Dieses Versprechen will ich im Herzen tragen, wenn ich nach was auch immer dürste. Jesus ist diese Quelle, und wer von ihr trinkt, wird nie mehr durstig sein. Das hat er selbst zur Frau am Brunnen gesagt, und in der Offenbarung wird es von Gott erneut bekräftigt. Auf dieser Grundlage gehe ich voll Optimismus und Vertrauen in das neue Jahr.

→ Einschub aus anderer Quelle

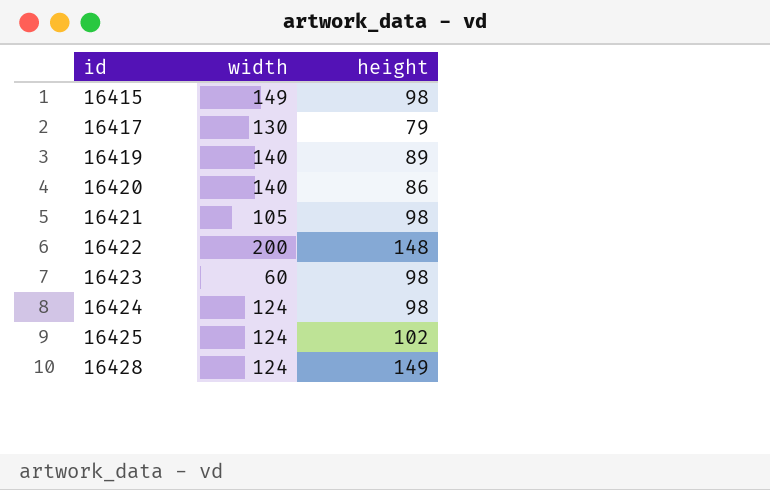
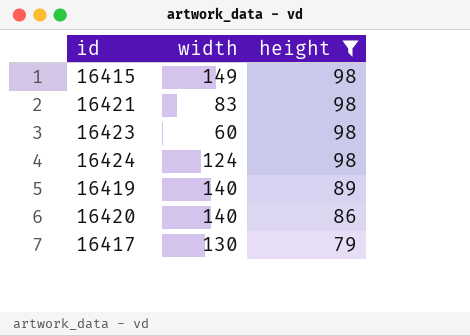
filter: none -> height <= 98
row order: id ascending -> height descending
16421 | width: 105 -> 83

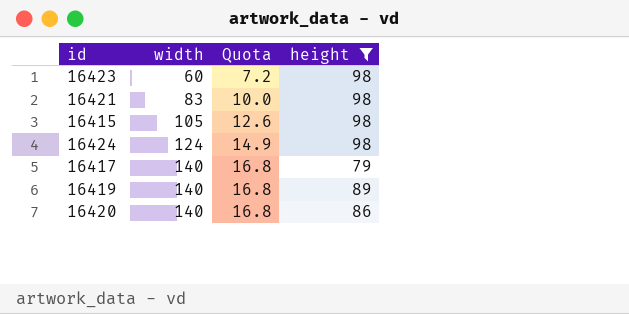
row order: height descending -> width ascending
column Quota | formula: none -> [width] * 0.12
16415 | width: 149 -> 105
16417 | width: 130 -> 140

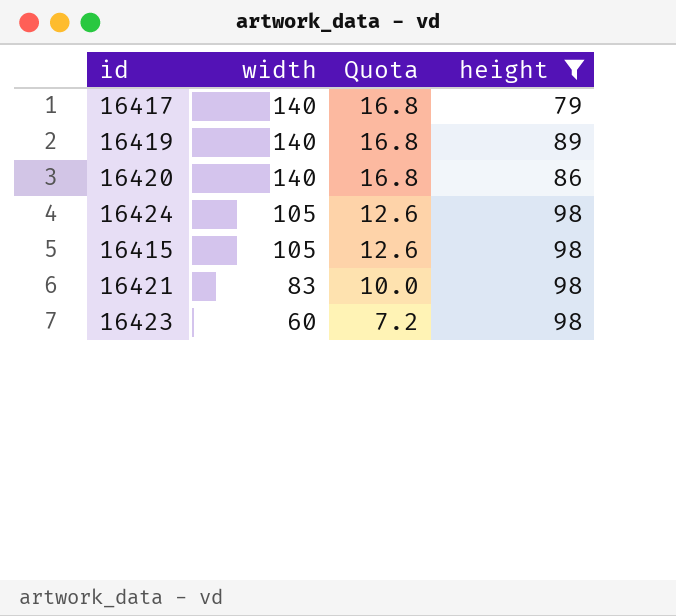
row order: width ascending -> width descending
16424 | width: 124 -> 105
16424 | Quota: 14.9 -> 12.6

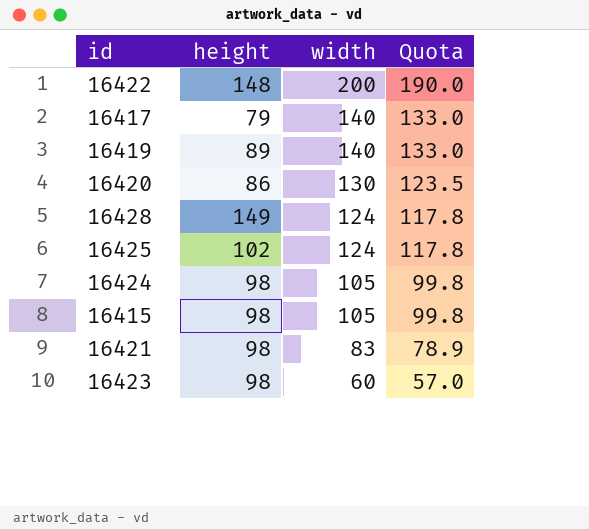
filter: height <= 98 -> none
column height | position: 4 -> 2
column Quota | formula: [width] * 0.12 -> [width] * 0.95
16420 | width: 140 -> 130

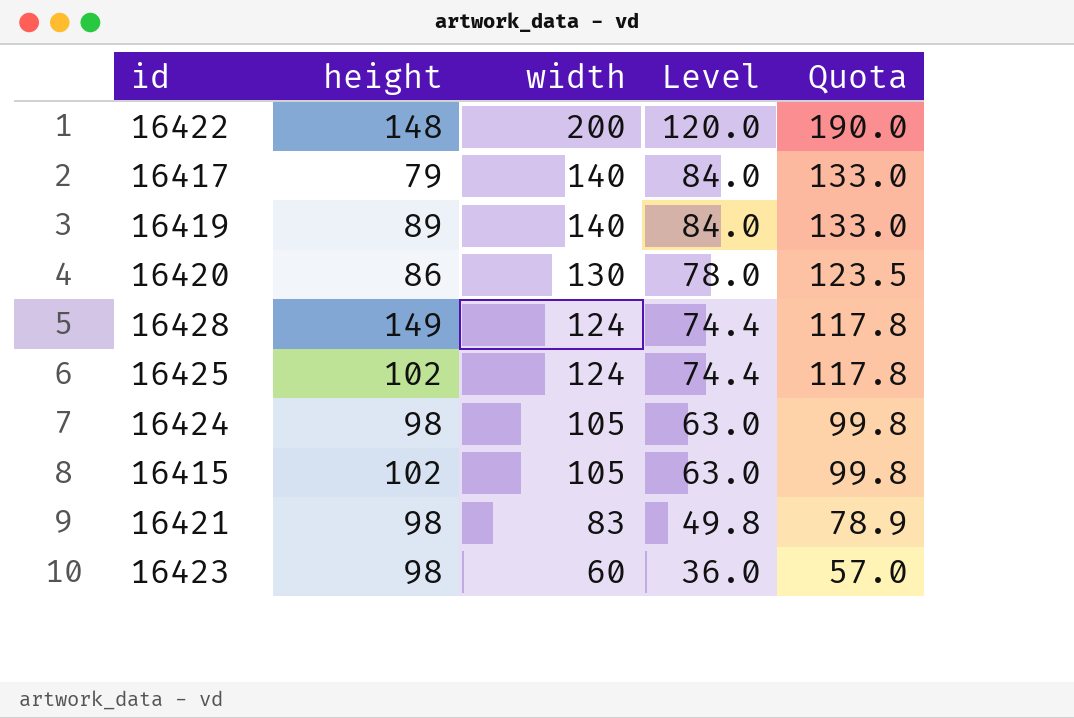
column Level | formula: none -> [width] * 0.6
16415 | height: 98 -> 102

Wie steht es mit Euch? Was erwartet Euch in diesem Jahr, wie geht Ihr es an? Was auch immer vor Euch liegt: Ich wünsche Euch einen guten Start in den Alltag, und dass Euch die Losungsworte in allen Herausforderungen des Jahres tragen und ermutigen!

 

Liebe Freunde,

Ein intensiver Dezember mit Konzerten und Festivitäten neigt sich dem Ende zu. Ich liege zuhause auf dem Sofa (my favorite place!) und habe endlich wieder etwas Musse, um einen kleinen Rück- und Ausblick zu machen. Wie lief es für mich an der „Künstlerfront“?

Music!
Alles in allem bin ich sehr zufrieden. Ich durfte mehrere Male mit meinem Gesang und/oder Texten zu einem schönen Anlass beitragen, so zur Firmung im Kinderheim Bachtelen, zu einer Hauseinweihung, zu einem Frauenbrunch bei AGLOW Frick, zum Weihnachtsmarkt Grenchen und zu einem Adventsgottesdienst. Neben einem Zustupf in die Künstlerkasse sind diese Anlässe auch sonst bereichernd – ich kann andere Menschen mit meiner Musik und meinen Texten erfreuen (hopefully!) und sammle Erfahrung und Routine. Bei jedem Auftritt lerne ich wieder etwas dazu, und sei es nur, das Wasserglas nicht zu vergessen…!

Buchbaby
Auch in der Schreibstube hat sich viel getan. In diesem Jahr habe ich meinen Entwurf zweimal intensiv überarbeitet und dabei viel gelernt. Momentan liegt er bei meiner Agentin, und wenn sich keine grösseren Plotfragen mehr stellen, werde ich als nächstes die ersten 30-40 Seiten für die Leseprobe zuhanden der Verlage perfektionieren. Drückt mir die Daumen!

Schreiben ist mehr…!
Mein Blog kam dieses Jahr etwas zu kurz, was auch mit der intensiven Arbeit am Buch zusammenhängt. Immerhin habe ich im Dezember etwas intensiver gepostet, und ich hoffe, auch im neuen Jahr etwas mehr Konstanz zeigen zu können. Eine grosse Freude für mich ist die Aufnahme in die Gilde der „Stadtbummler“ in meiner Heimatstadt: Alle sechs Wochen verfasse ich eine kleine Kolumne zu aktuellen Themen rund um die Stadt und ihre Einwohner. Ein Gewinn in jeder Hinsicht – ich liebe meine Stadt, und die Artikel machen mir grossen Spass; ich erhalte eine kleine Entschädigung, und ich kann mit den Themen, die ich mir vornehme, meinen „Brand“ etwas schärfen. Gestern ist im Übrigen der dritte Beitrag erschienen – hier könnt Ihr ihn lesen!

Was bringt 2018?
Hoffentlich einen Verlagsvertrag! Sicher werde ich, sobald mein Buch final überarbeitet ist, an die Teile zwei und drei meiner Trilogie gehen. Die Musik soll auch nicht zu kurz kommen. Ein erster Auftritt steht bereits, so werde ich am 4. Februar in der reformierten Kirche Signau zusammen mit Kirsten Raufeisen, die dort als Organistin tätig ist, den Gottesdienst umrahmen. Das wird sicher ein schöner Anlass!

Und Ihr so? Was sind Eure Pläne, Träume und Ziele für 2018? Was es auch ist – ich wünsche Euch gutes Gelingen und Gottes Segen dafür. Auf ein Wiederlesen – und vielleicht -sehen? im brandneuen 2018!